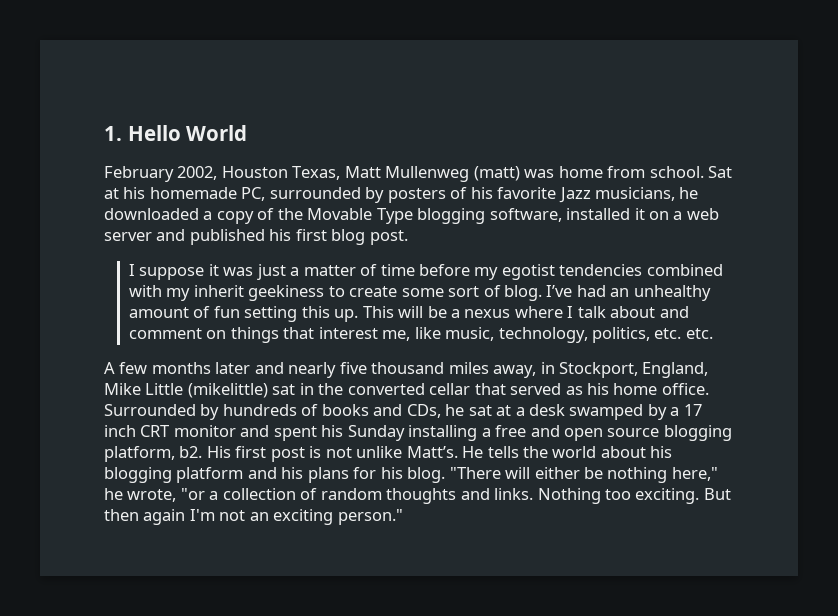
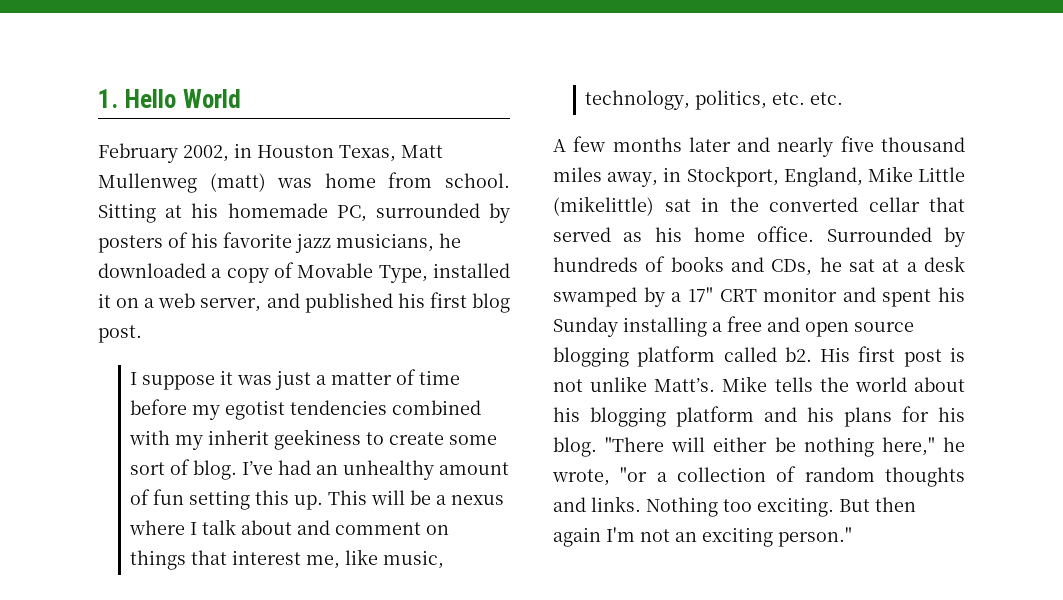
- February 2002, Houston Texas, Matt Mullenweg (matt) was home from school.
+ February 2002, in Houston Texas, Matt Mullenweg (matt) was home from school.
- Sat at his homemade PC, surrounded by posters of his favorite Jazz musicians, he downloaded a copy of the Movable Type blogging software, installed it on a web server and published his first blog post.
+ Sitting at his homemade PC, surrounded by posters of his favorite jazz musicians, he downloaded a copy of Movable Type, installed it on a web server, and published his first blog post.
- Surrounded by hundreds of books and CDs, he sat at a desk swamped by a 17 inch CRT monitor and spent his Sunday installing a free and open source blogging platform, b2.
+ Surrounded by hundreds of books and CDs, he sat at a desk swamped by a 17" CRT monitor and spent his Sunday installing a free and open source blogging platform called b2.
- He tells the world about his blogging platform and his plans for his blog.
+ Mike tells the world about his blogging platform and his plans for his blog.

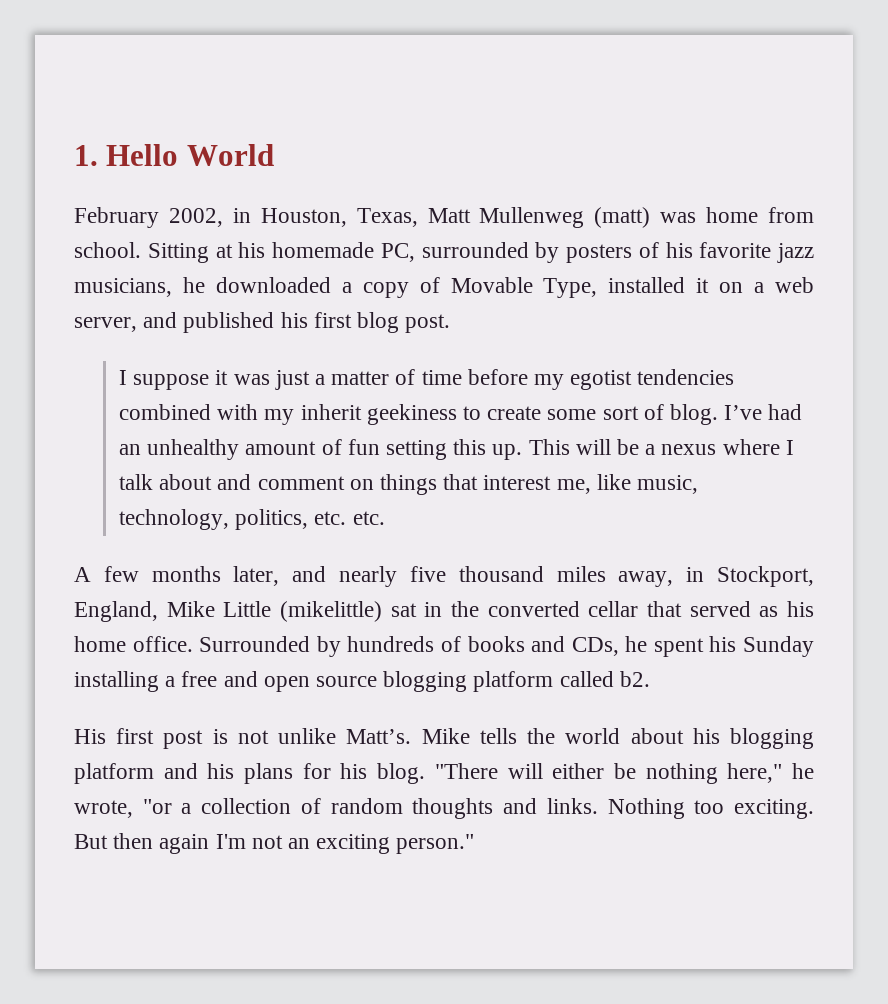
- February 2002, in Houston Texas, Matt Mullenweg (matt) was home from school.
+ February 2002, in Houston, Texas, Matt Mullenweg (matt) was home from school.
- A few months later and nearly five thousand miles away, in Stockport, England, Mike Little (mikelittle) sat in the converted cellar that served as his home office.
+ A few months later, and nearly five thousand miles away, in Stockport, England, Mike Little (mikelittle) sat in the converted cellar that served as his home office.
- Surrounded by hundreds of books and CDs, he sat at a desk swamped by a 17" CRT monitor and spent his Sunday installing a free and open source blogging platform called b2. His first post is not unlike Matt’s.
+ Surrounded by hundreds of books and CDs, he spent his Sunday installing a free and open source blogging platform called b2.
+ His first post is not unlike Matt’s.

....

(EXERCISE DESCRIPTION): Each entry above should be copied word for word, with the images omitted.

(REPLY TO THE TASK):
- February 2002, Houston Texas, Matt Mullenweg (matt) was home from school.
+ February 2002, in Houston Texas, Matt Mullenweg (matt) was home from school.
- Sat at his homemade PC, surrounded by posters of his favorite Jazz musicians, he downloaded a copy of the Movable Type blogging software, installed it on a web server and published his first blog post.
+ Sitting at his homemade PC, surrounded by posters of his favorite jazz musicians, he downloaded a copy of Movable Type, installed it on a web server, and published his first blog post.
- Surrounded by hundreds of books and CDs, he sat at a desk swamped by a 17 inch CRT monitor and spent his Sunday installing a free and open source blogging platform, b2.
+ Surrounded by hundreds of books and CDs, he sat at a desk swamped by a 17" CRT monitor and spent his Sunday installing a free and open source blogging platform called b2.
- He tells the world about his blogging platform and his plans for his blog.
+ Mike tells the world about his blogging platform and his plans for his blog.

- February 2002, in Houston Texas, Matt Mullenweg (matt) was home from school.
+ February 2002, in Houston, Texas, Matt Mullenweg (matt) was home from school.
- A few months later and nearly five thousand miles away, in Stockport, England, Mike Little (mikelittle) sat in the converted cellar that served as his home office.
+ A few months later, and nearly five thousand miles away, in Stockport, England, Mike Little (mikelittle) sat in the converted cellar that served as his home office.
- Surrounded by hundreds of books and CDs, he sat at a desk swamped by a 17" CRT monitor and spent his Sunday installing a free and open source blogging platform called b2. His first post is not unlike Matt’s.
+ Surrounded by hundreds of books and CDs, he spent his Sunday installing a free and open source blogging platform called b2.
+ His first post is not unlike Matt’s.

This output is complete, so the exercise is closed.